YOUR ASSIGNMENT:
If a line in the records below contains "moved", copy that line.

THE RECORDS:
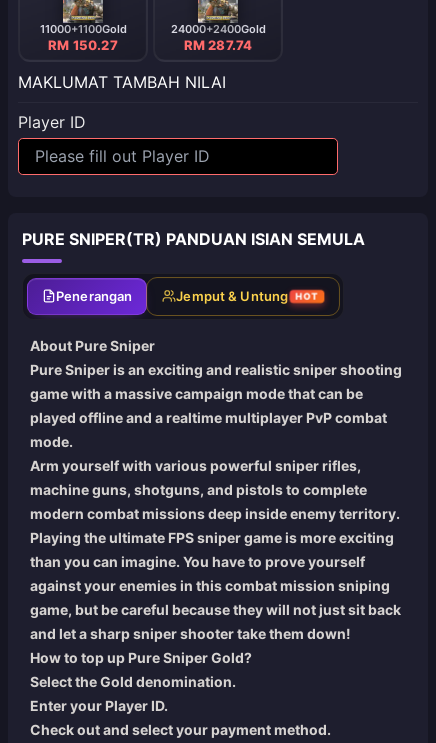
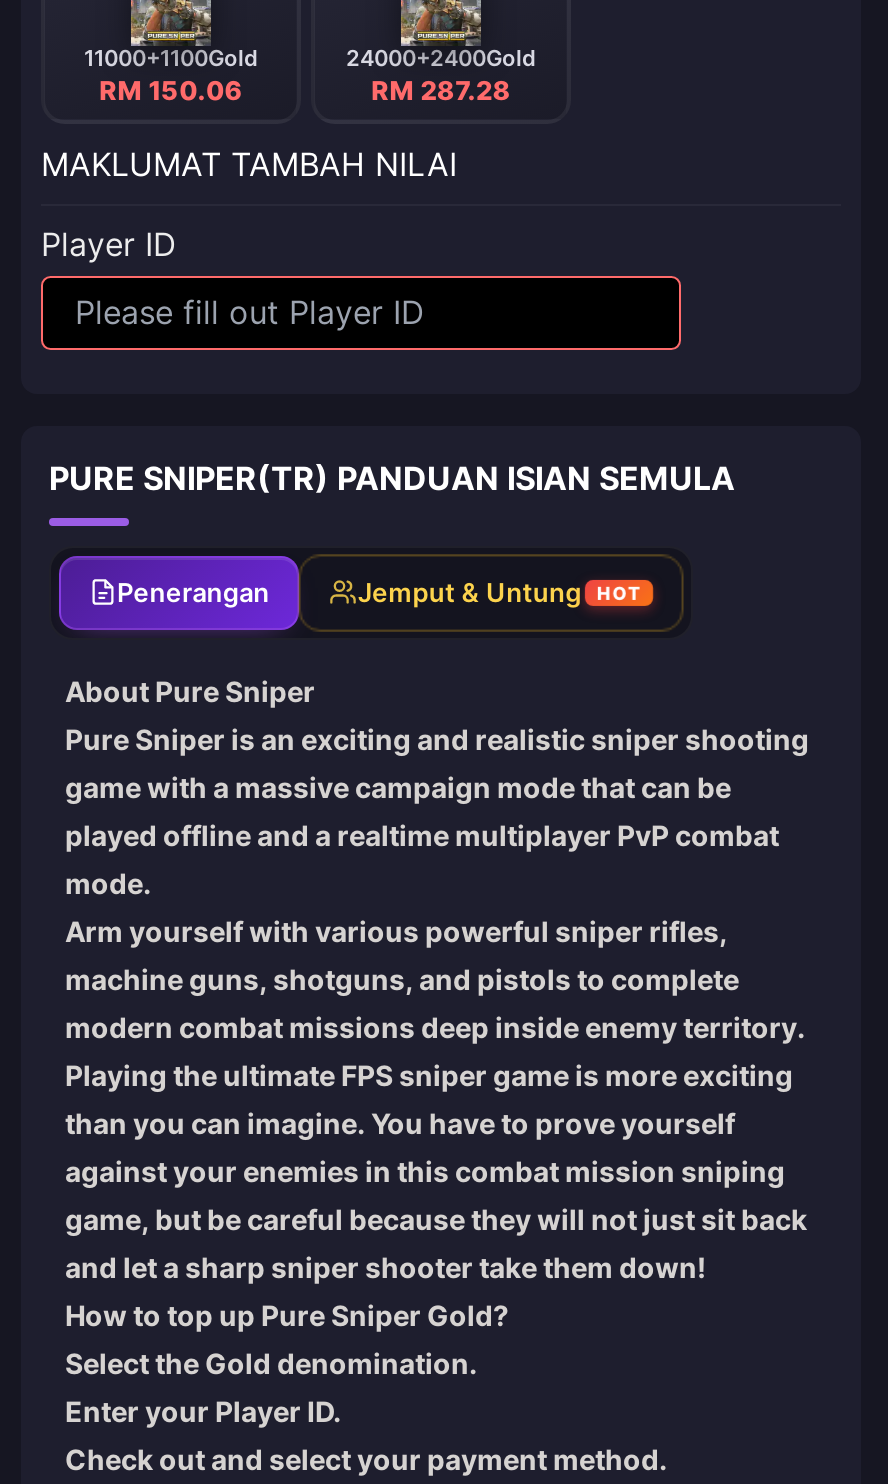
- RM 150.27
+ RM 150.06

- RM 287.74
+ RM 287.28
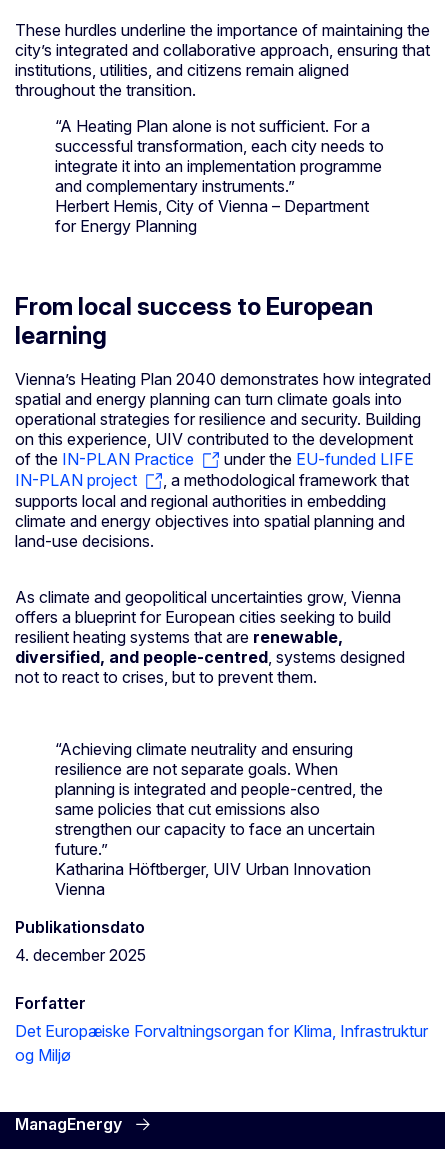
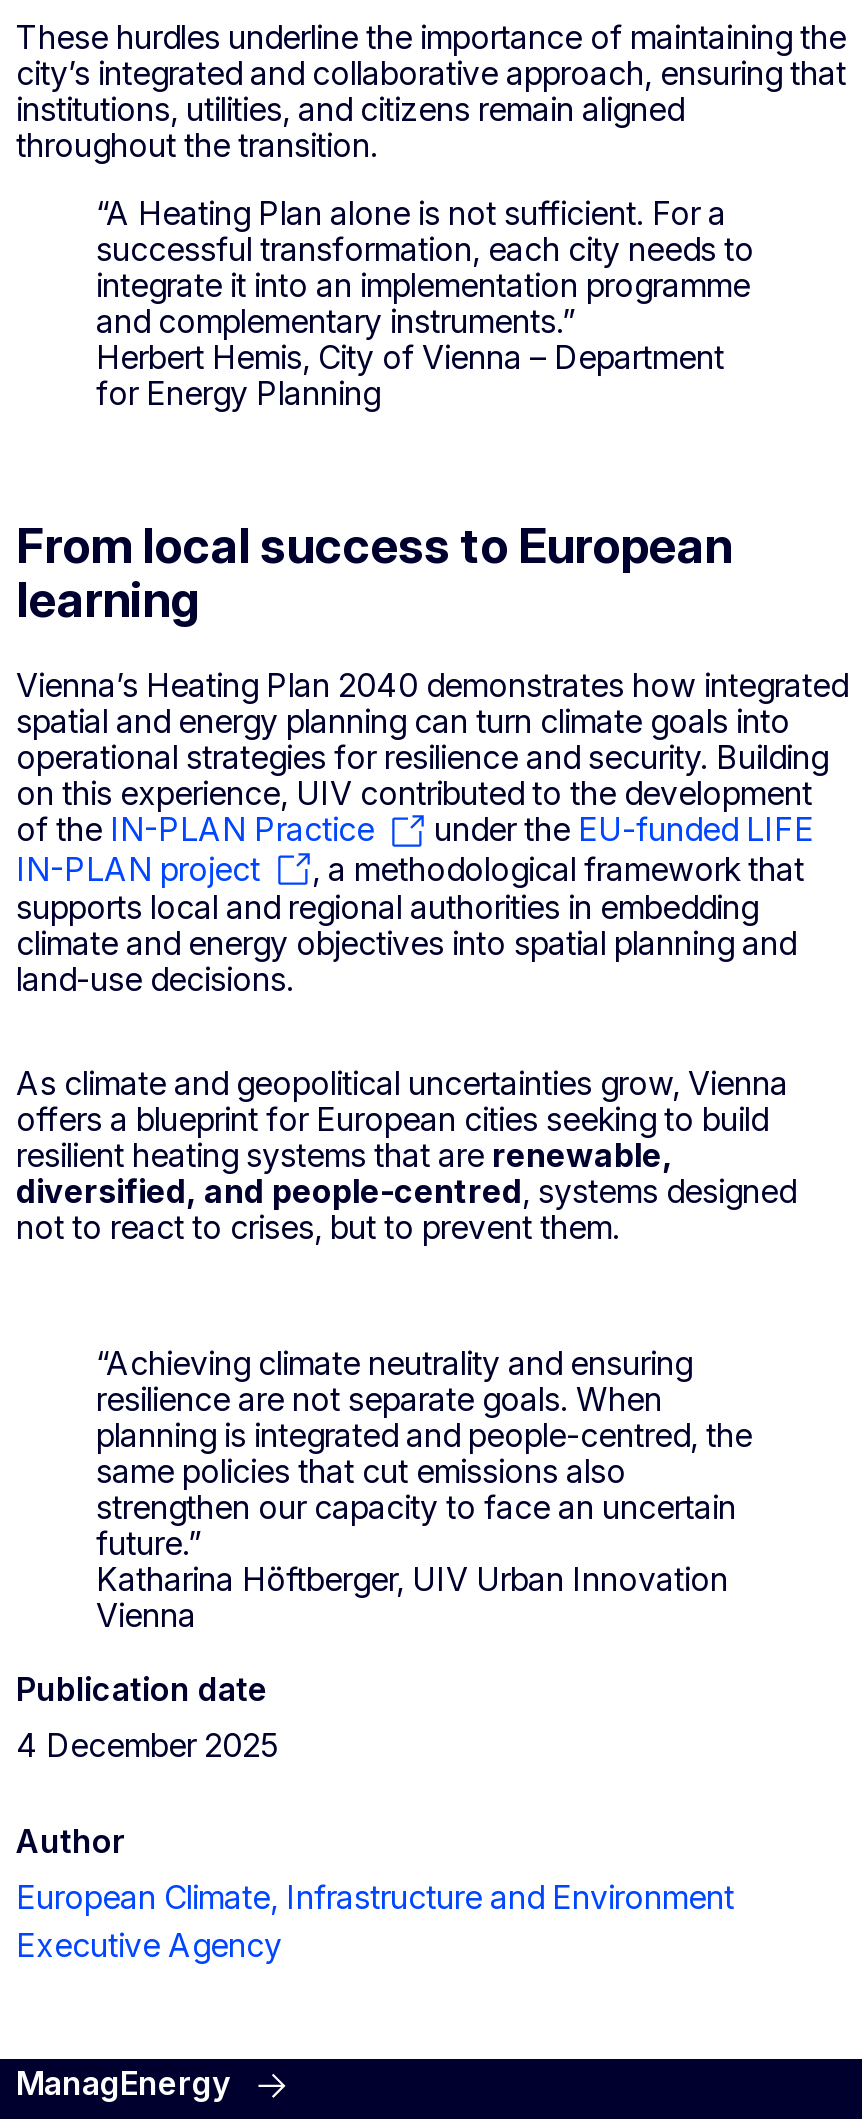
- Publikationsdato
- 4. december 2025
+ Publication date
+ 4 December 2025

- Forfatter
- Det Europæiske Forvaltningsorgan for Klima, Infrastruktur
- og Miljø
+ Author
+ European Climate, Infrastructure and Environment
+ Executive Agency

==

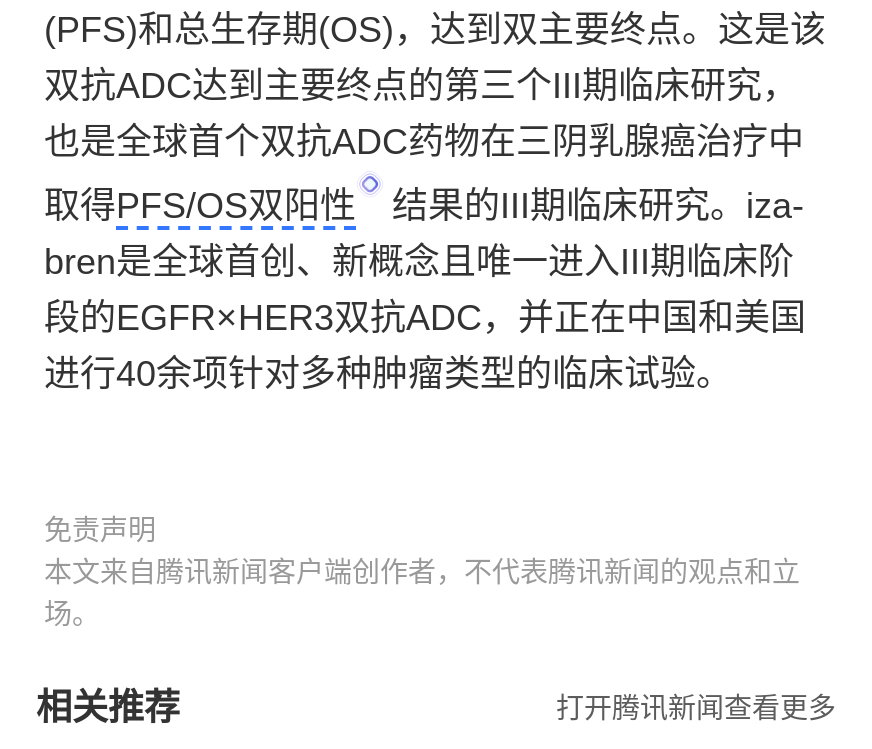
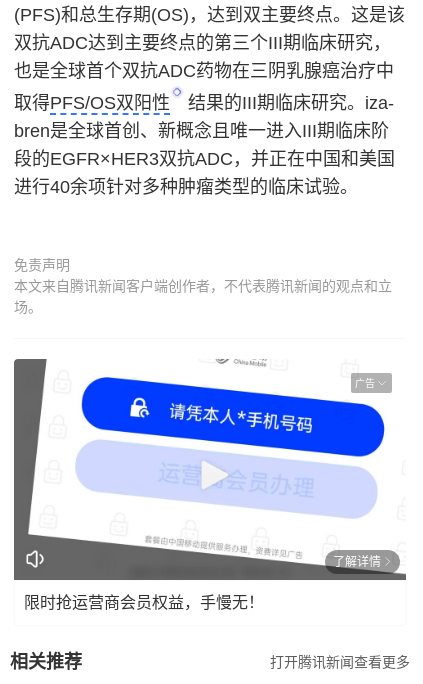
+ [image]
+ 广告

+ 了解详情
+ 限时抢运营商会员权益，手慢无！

---

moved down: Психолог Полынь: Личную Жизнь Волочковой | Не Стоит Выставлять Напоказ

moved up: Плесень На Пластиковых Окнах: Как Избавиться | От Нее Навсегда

PROBLEM SOLUTION:
moved down: Психолог Полынь: Личную Жизнь Волочковой | Не Стоит Выставлять Напоказ
moved up: Плесень На Пластиковых Окнах: Как Избавиться | От Нее Навсегда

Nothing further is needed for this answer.